■ Exercise details ■
Set the listing down again in full, word for word, with the pictures left out.

■ Records provided ■

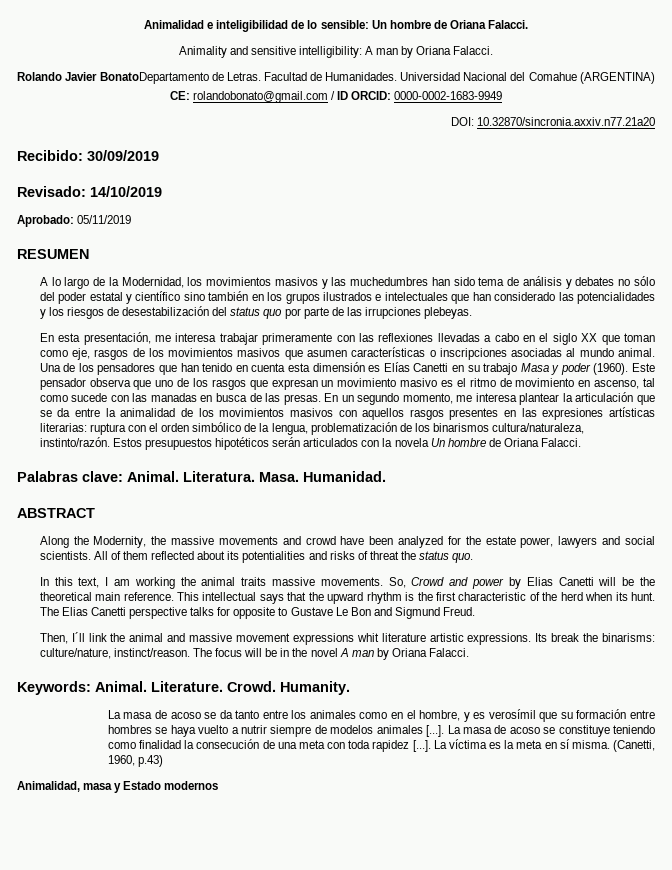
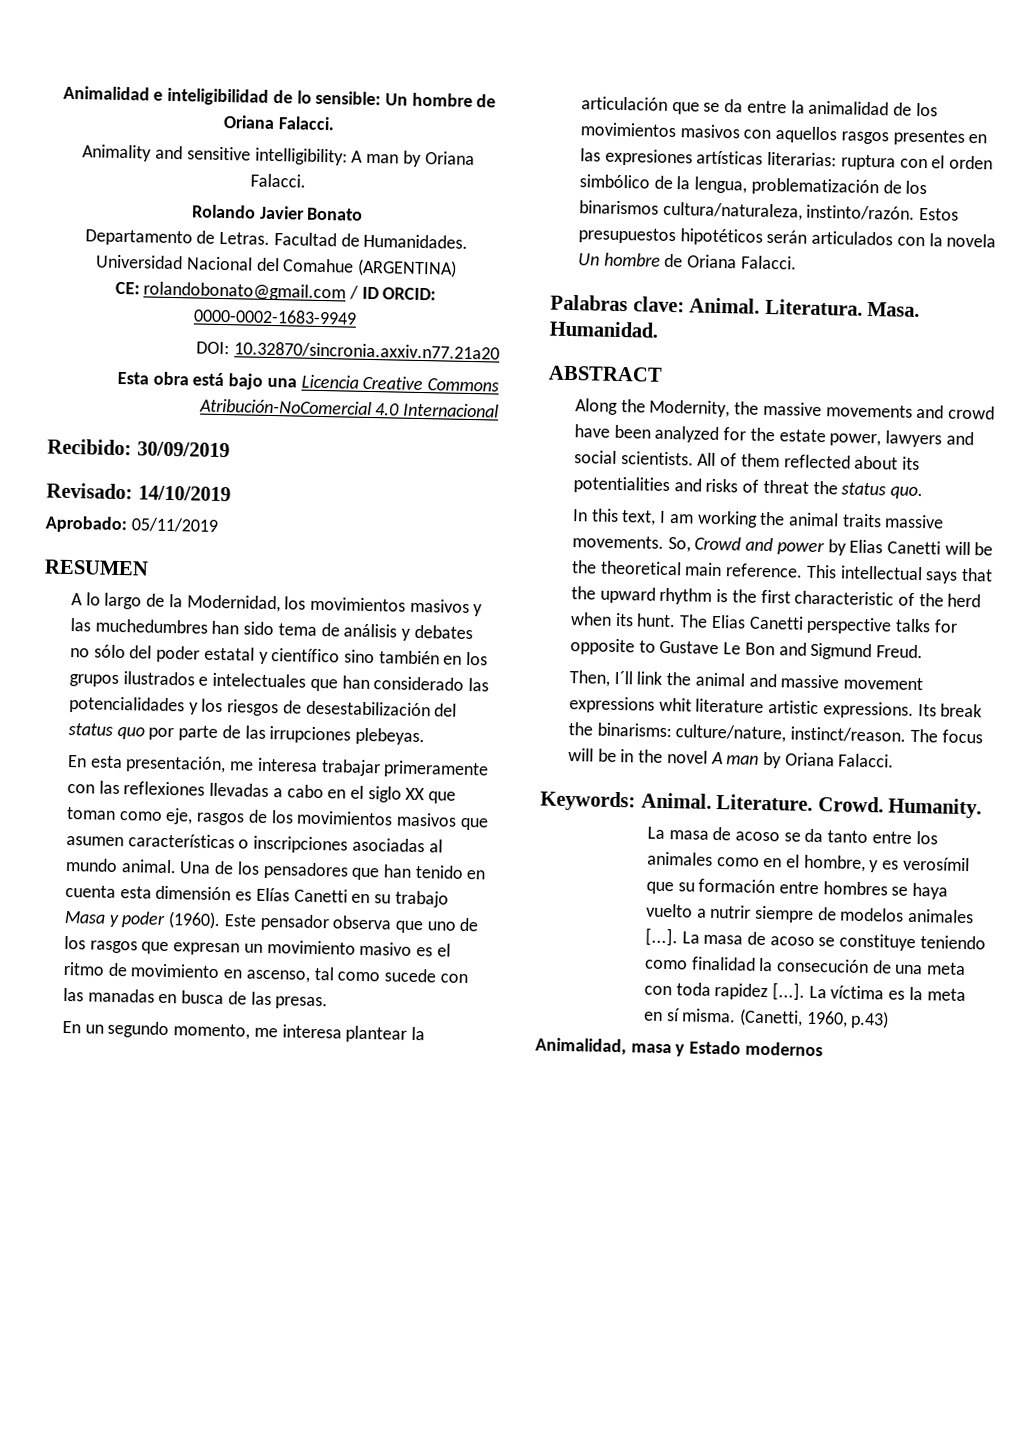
- Rolando Javier BonatoDepartamento de Letras.
+ Rolando Javier Bonato
+ Departamento de Letras.
+ Esta obra está bajo una Licencia Creative Commons Atribución-NoComercial 4.0 Internacional
- Este pensador observa que uno de los rasgos que expresan un movimiento masivo es el ritmo de movimiento en ascenso, tal como sucede con las manadas en busca de las presas. En un segundo momento, me interesa plantear la articulación que se da entre la animalidad de los movimientos masivos con aquellos rasgos presentes en las expresiones artísticas literarias:
+ Este pensador observa que uno de los rasgos que expresan un movimiento masivo es el ritmo de movimiento en ascenso, tal como sucede con las manadas en busca de las presas.
+ En un segundo momento, me interesa plantear la articulación que se da entre la animalidad de los movimientos masivos con aquellos rasgos presentes en las expresiones artísticas literarias:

■ Output of the task ■
- Rolando Javier BonatoDepartamento de Letras.
+ Rolando Javier Bonato
+ Departamento de Letras.
+ Esta obra está bajo una Licencia Creative Commons Atribución-NoComercial 4.0 Internacional
- Este pensador observa que uno de los rasgos que expresan un movimiento masivo es el ritmo de movimiento en ascenso, tal como sucede con las manadas en busca de las presas. En un segundo momento, me interesa plantear la articulación que se da entre la animalidad de los movimientos masivos con aquellos rasgos presentes en las expresiones artísticas literarias:
+ Este pensador observa que uno de los rasgos que expresan un movimiento masivo es el ritmo de movimiento en ascenso, tal como sucede con las manadas en busca de las presas.
+ En un segundo momento, me interesa plantear la articulación que se da entre la animalidad de los movimientos masivos con aquellos rasgos presentes en las expresiones artísticas literarias:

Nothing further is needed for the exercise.